**How to complete this task:** Omit the pictures and reproduce the rest of the listing exactly.

**Data extract:**
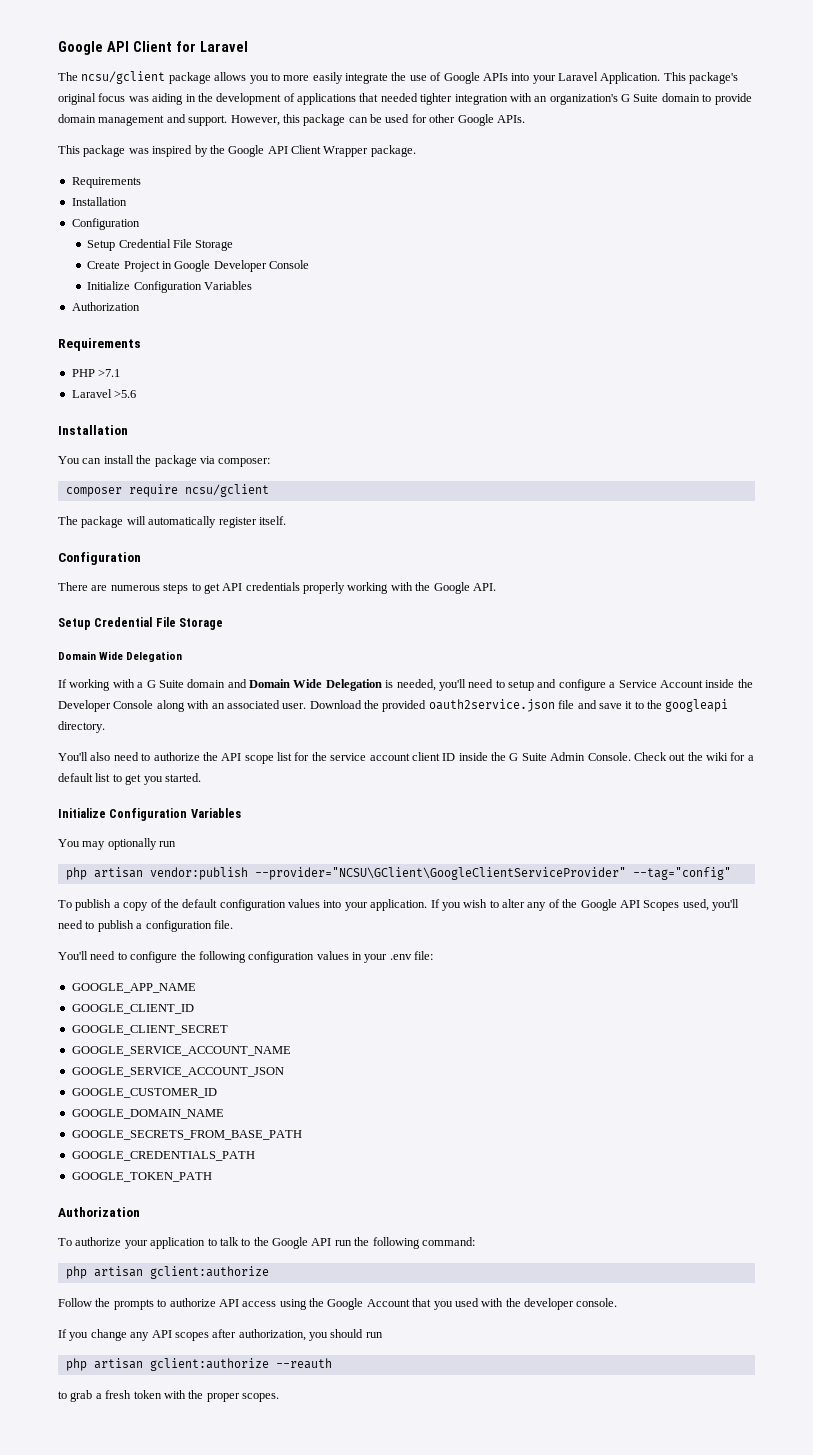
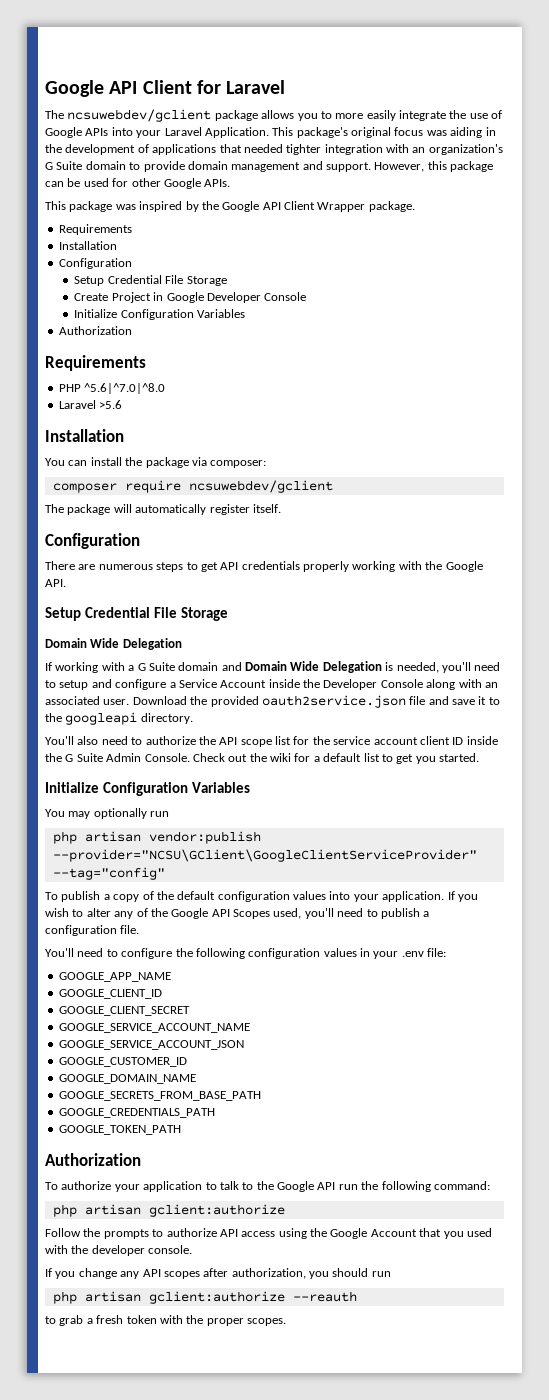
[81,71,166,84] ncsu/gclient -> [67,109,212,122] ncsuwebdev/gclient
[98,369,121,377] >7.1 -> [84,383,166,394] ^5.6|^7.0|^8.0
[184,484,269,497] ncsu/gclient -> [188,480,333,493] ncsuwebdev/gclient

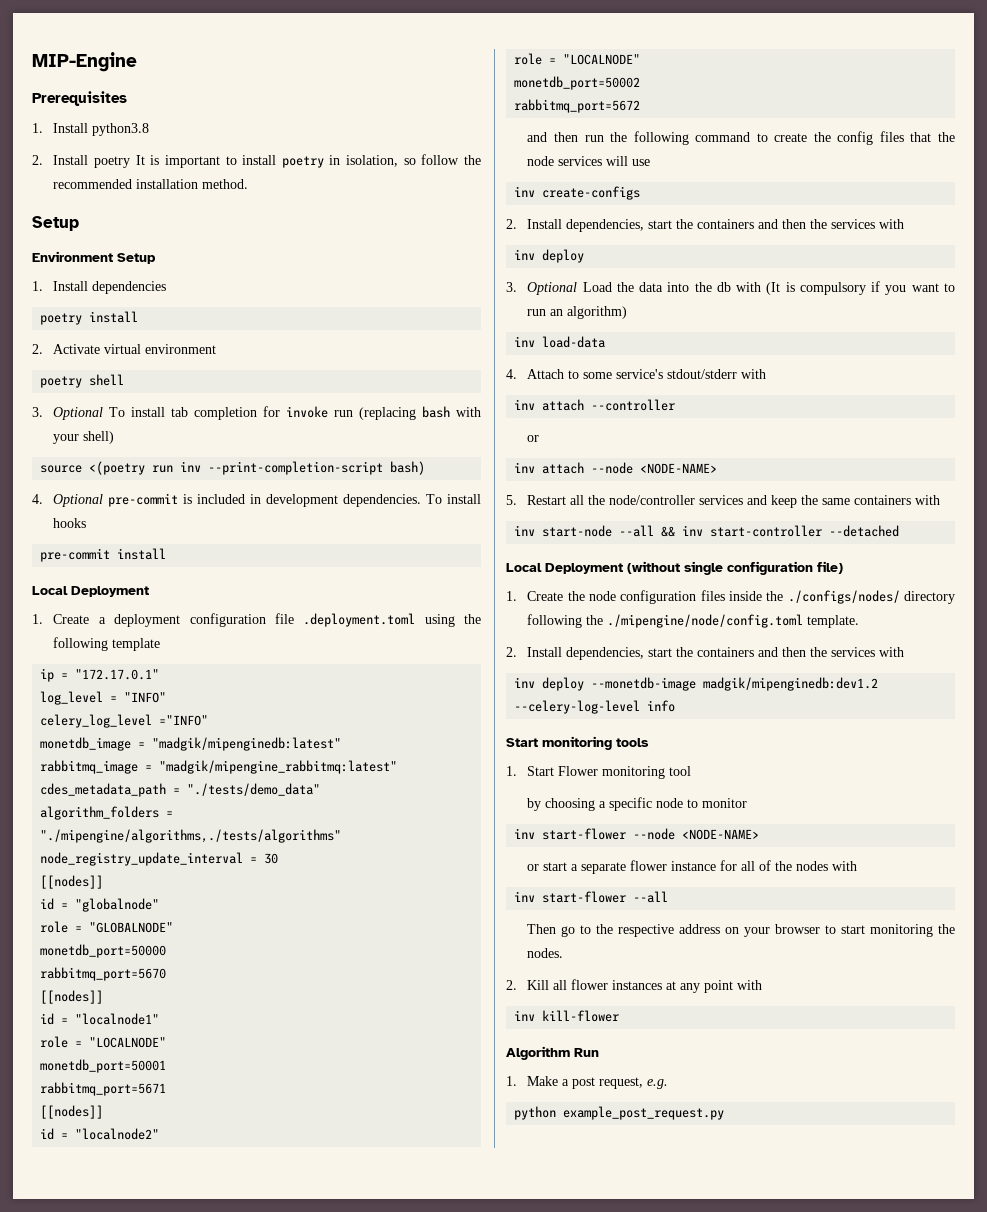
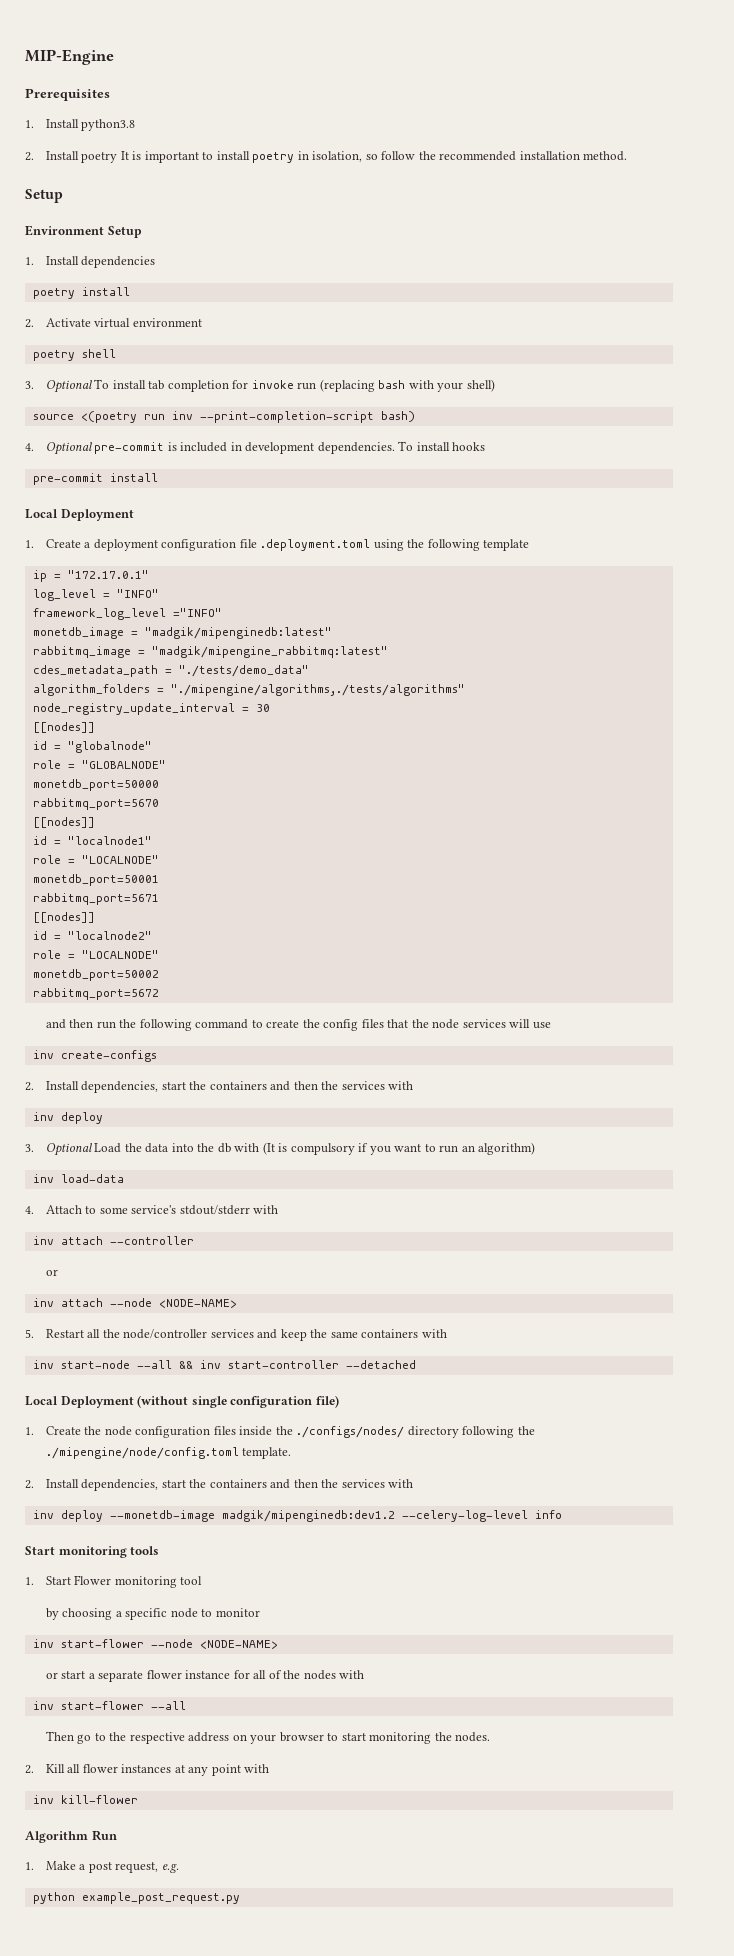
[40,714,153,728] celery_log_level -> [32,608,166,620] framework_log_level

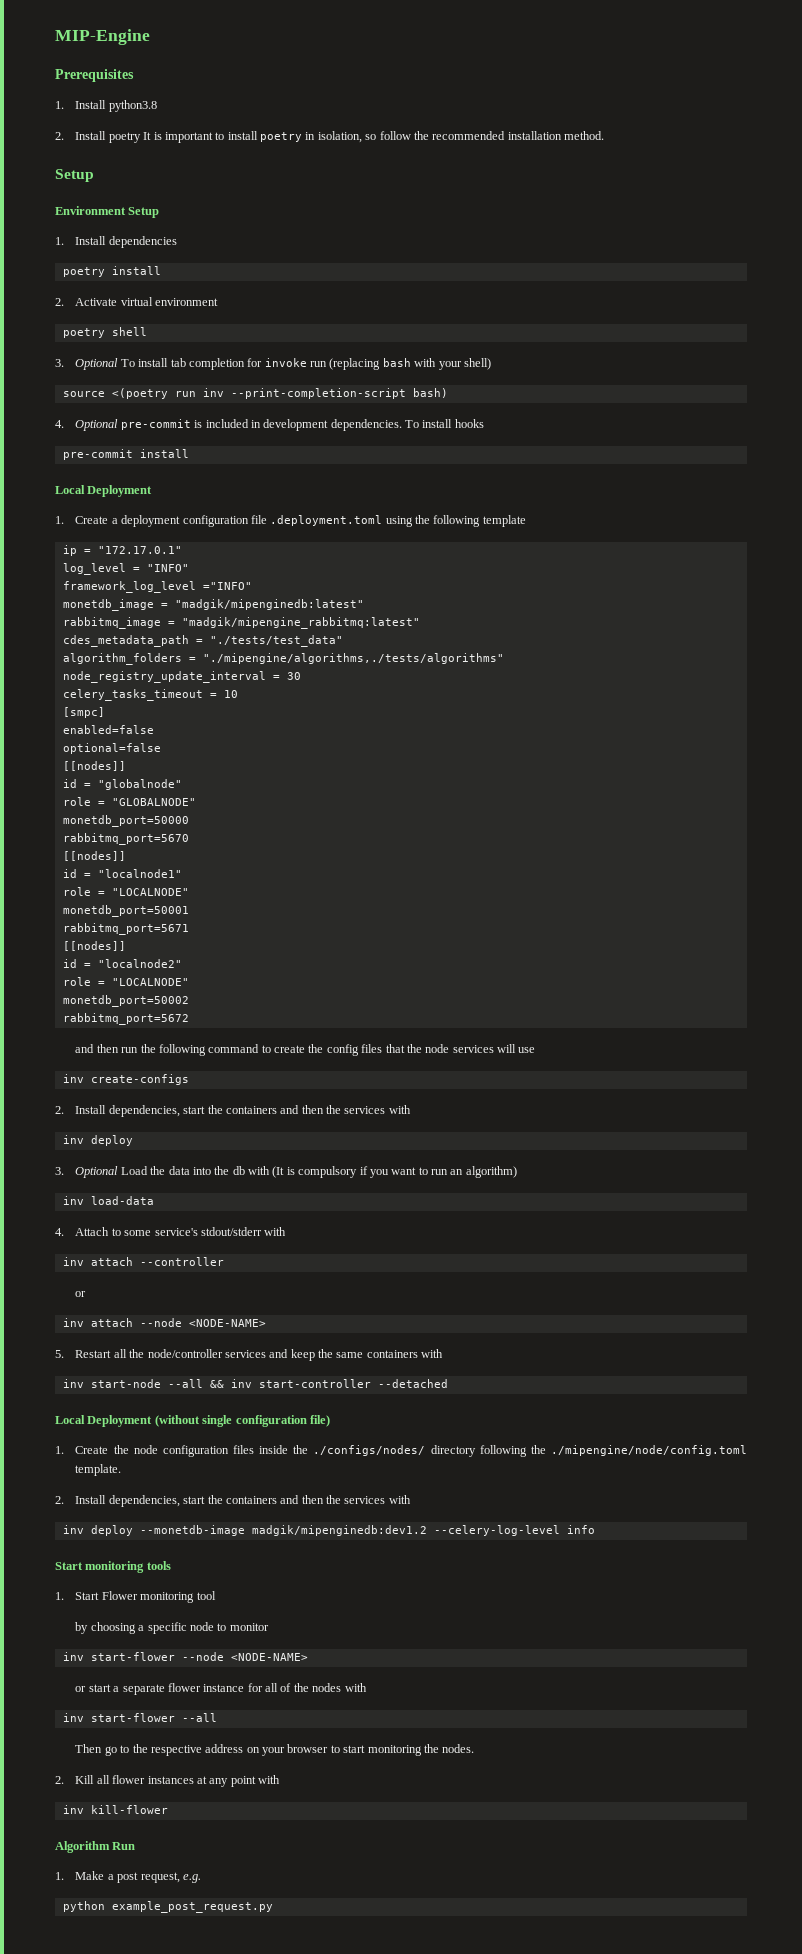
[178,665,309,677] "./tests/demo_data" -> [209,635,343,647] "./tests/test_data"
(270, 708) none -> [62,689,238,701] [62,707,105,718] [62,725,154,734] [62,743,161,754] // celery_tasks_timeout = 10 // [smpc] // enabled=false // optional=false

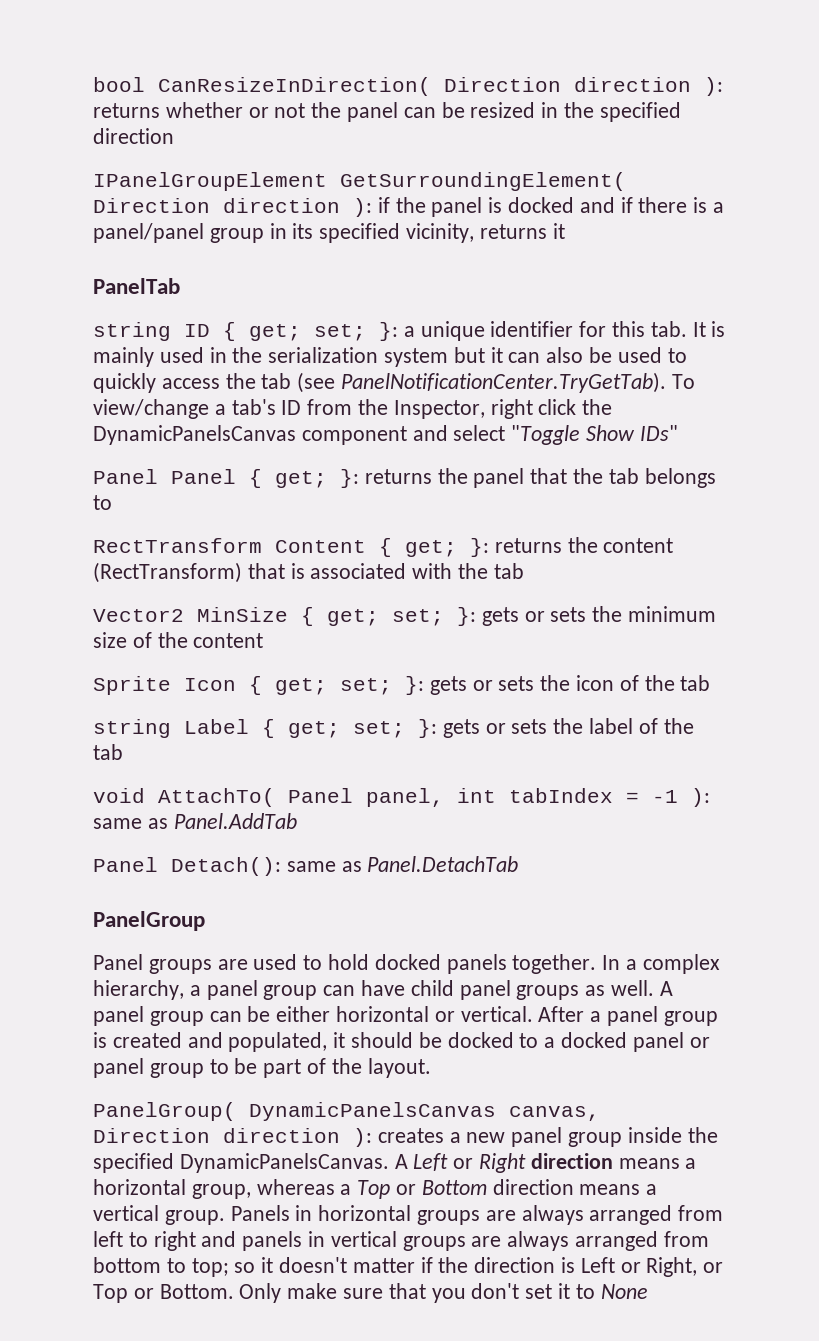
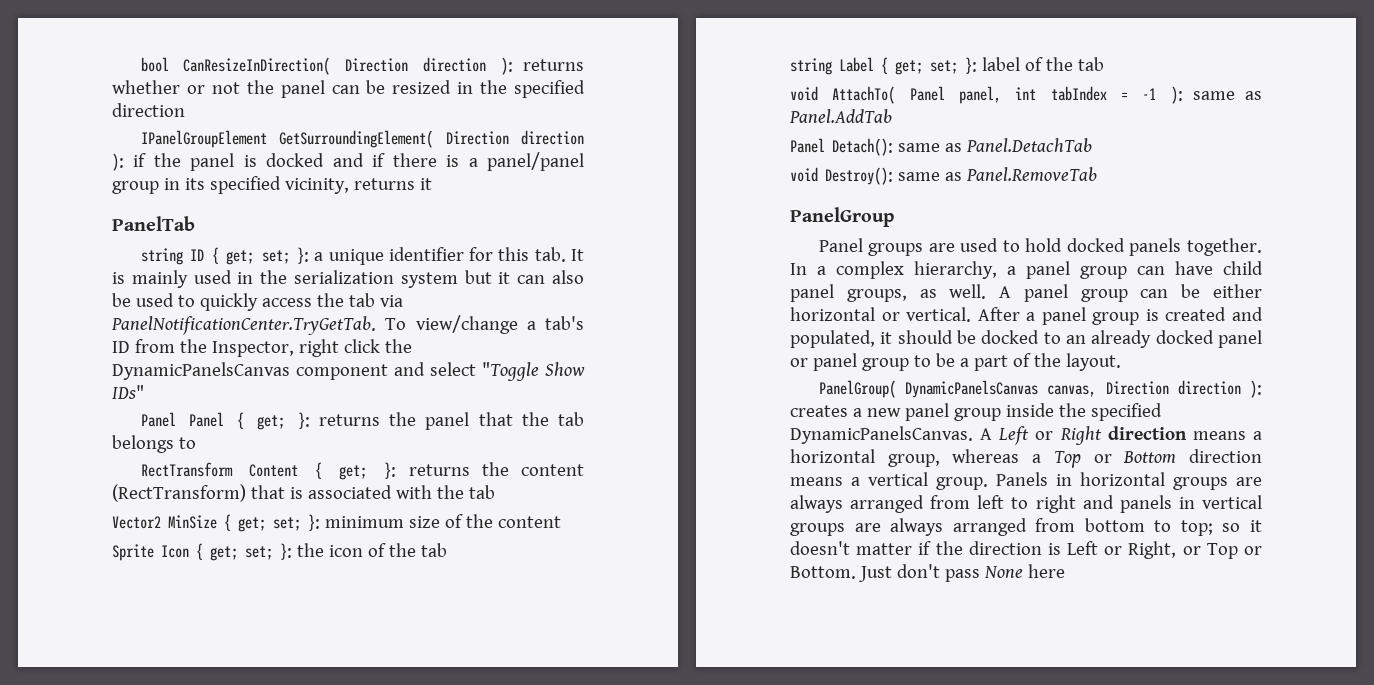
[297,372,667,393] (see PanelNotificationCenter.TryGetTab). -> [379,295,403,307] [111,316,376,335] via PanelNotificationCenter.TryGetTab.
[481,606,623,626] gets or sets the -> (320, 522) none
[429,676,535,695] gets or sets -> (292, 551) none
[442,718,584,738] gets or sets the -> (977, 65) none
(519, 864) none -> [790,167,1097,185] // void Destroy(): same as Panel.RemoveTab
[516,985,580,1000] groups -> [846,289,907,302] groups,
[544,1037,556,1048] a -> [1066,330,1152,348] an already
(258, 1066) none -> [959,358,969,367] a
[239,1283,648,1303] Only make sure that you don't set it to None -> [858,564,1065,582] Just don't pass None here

**Exercise solution:**
[81,71,166,84] ncsu/gclient -> [67,109,212,122] ncsuwebdev/gclient
[98,369,121,377] >7.1 -> [84,383,166,394] ^5.6|^7.0|^8.0
[184,484,269,497] ncsu/gclient -> [188,480,333,493] ncsuwebdev/gclient

[40,714,153,728] celery_log_level -> [32,608,166,620] framework_log_level

[178,665,309,677] "./tests/demo_data" -> [209,635,343,647] "./tests/test_data"
(270, 708) none -> [62,689,238,701] [62,707,105,718] [62,725,154,734] [62,743,161,754] // celery_tasks_timeout = 10 // [smpc] // enabled=false // optional=false

[297,372,667,393] (see PanelNotificationCenter.TryGetTab). -> [379,295,403,307] [111,316,376,335] via PanelNotificationCenter.TryGetTab.
[481,606,623,626] gets or sets the -> (320, 522) none
[429,676,535,695] gets or sets -> (292, 551) none
[442,718,584,738] gets or sets the -> (977, 65) none
(519, 864) none -> [790,167,1097,185] // void Destroy(): same as Panel.RemoveTab
[516,985,580,1000] groups -> [846,289,907,302] groups,
[544,1037,556,1048] a -> [1066,330,1152,348] an already
(258, 1066) none -> [959,358,969,367] a
[239,1283,648,1303] Only make sure that you don't set it to None -> [858,564,1065,582] Just don't pass None here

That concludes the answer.